CDR: Re: Jim Bell
Ray Dillinger
bear at sonic.net
Mon Nov 27 19:16:58 PST 2000
On Mon, 27 Nov 2000, A. Melon wrote:
>Newby puzzles:
>
>> Right, I agree.
>>
>>But what I'd like to consider is a recipe for "plain ordinary"
>>folk to conspire anonymously to commit murder.
>
> Did you even bother to read AP? RTFM, dude!
Speaking as someone who has very recently read AP, the
protocol presented therein is incomplete.
I'm collecting protocols, trying to write a reference work
of them, and, well, I'm most of the way through the A's so
the other day I looked at Assassination Politics again.
Since this time I was trying to distill a formal protocol
specification, I was a lot more critical about fine points.
Bell handwaved on the point of obtaining digital cash for
paying the assassin with. Bob the broker can go to the
bank and obtain it in the usual way, of course - but then
has to transfer it to Alice the assassin, and there's a
sticky point involved. If he just "copies" the money to
Alice, she can double-spend with impunity and it's Bob's
identity that will be revealed.
Conversely, if she provides tokens for the bank to sign,
then Bob has a major problem getting them past the cut-and-
choose protocol at the bank. Even if she provides enough
tokens to completely populate the cut-and-choose protocol,
those tokens still have to have splits of valid identification
information for somebody in them - and giving them all to
Bob so that Bob could complete the protocol with the bank -
would imply that Bob is privy to that information. Worse,
the bank will have the information from the cuts it didn't
choose, and has to make sure it all matches. Thus, Bob the
Broker and Dave the Banker can identify Alice - or at the
very least someone whose identification Alice has stolen.
Finally, Carol the contributor has to have a way to check
the digital cash that was sent Alice - to make sure Bob
is not holding out her contribution. This works if Carol's
original coinage is simply encrypted under the key that the
successful predictor used - because Carol can perform the
same computation and make sure that bit string appears in
the "payment" package. But then Carol has the same problem
where Alice can double-spend with impunity and it's Carol's
identity that will be revealed. On the other hand, if
Carol's digital cash is transferred to Bob by protocol,
there's no way she can recognize it later under encryption.

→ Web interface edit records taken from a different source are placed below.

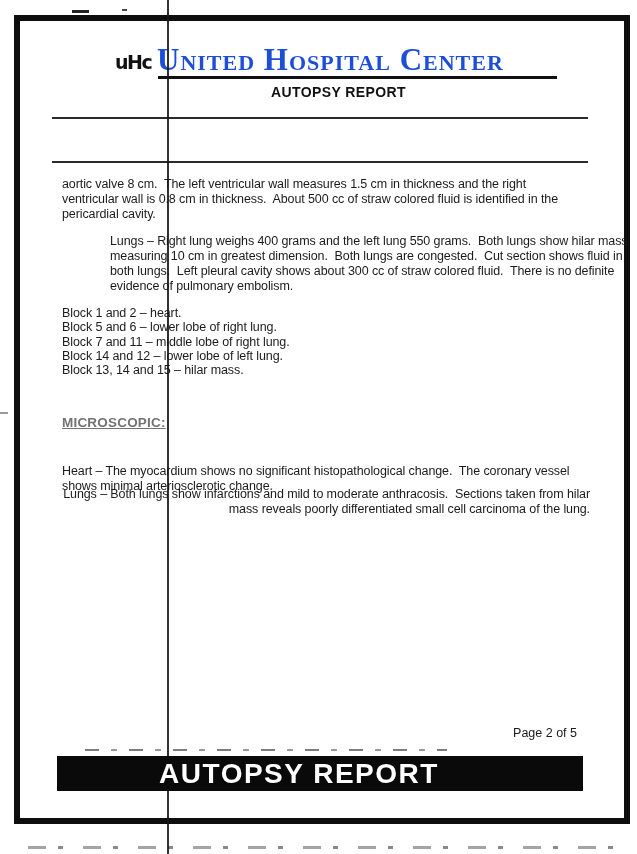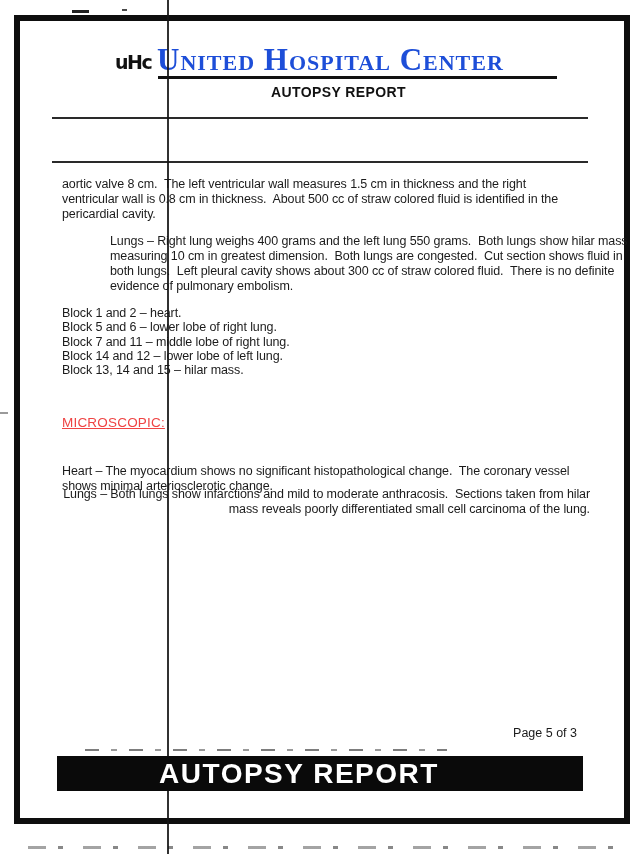--- a/index.html
+++ b/index.html
@@ -61,8 +61,8 @@
             font-size:12.5px; line-height:14.35px; letter-spacing:-.1px; color:#1b1b1b; }
   .section-heading {
     position:absolute; left:62px; top:415px; z-index:2;
-    font-size:13.5px; font-weight:normal; text-decoration:underline;
-    letter-spacing:.2px; color:#ef4444;
+    font-size:13.5px; font-weight:bold; text-decoration:underline;
+    letter-spacing:.2px; color:#737373;
   }
   .p3 { top:464px; width:528px; }
   .p4 { top:487px; width:528px;text-align:right; }

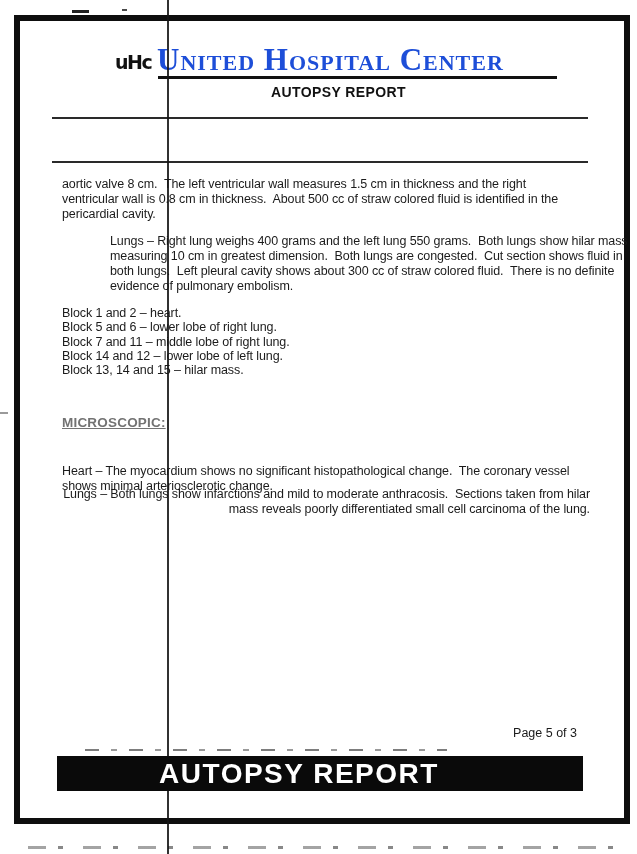--- a/index.html
+++ b/index.html
@@ -113,7 +113,7 @@
 <div class="para p3">Heart – The myocardium shows no significant histopathological change.  The coronary vessel shows minimal arteriosclerotic change.</div>
 <div class="para p4">Lungs – Both lungs show infarctions and mild to moderate anthracosis.  Sections taken from hilar mass reveals poorly differentiated small cell carcinoma of the lung.</div>
 
-<div class="page-number">Page 5 of 3</div>
+<div class="page-number">Page 2 of 5</div>
 <div class="banner">AUTOPSY REPORT</div>
 
 </body></html>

(and under commercial digital cash protocols now in use, no
way Bob can retransfer it to Carol). So if Bob deposits the
money and obtains new digital cash, Carol needs a way to
look at that digital cash and know that it does in fact
carry the bank's signatures for the proper amounts - she
can't recognize her own bills, but she can check that the
total is correct from the last point at which she could.
But Carol has to be provided this information without
providing her enough information to just spend the cash
herself.
In short, AP as described by Bell appears to depend on
digital cash having some exotic and not-otherwise-very-
useful properties, including a bank with a protocol that
allows issue-by-proxy, which has no readily apparent
commercial use. No protocol for digital cash that I'm
yet aware of has these properties. Hence, without some
major engineering work, and probably the active cooperation
of some bank, AP as described cannot be implemented.
I think some of these problems could be solved by
engineering; but A, it would be non-trivial work, and B,
I don't think I care to waste any effort on figuring out
secure ways to kill people outside the law.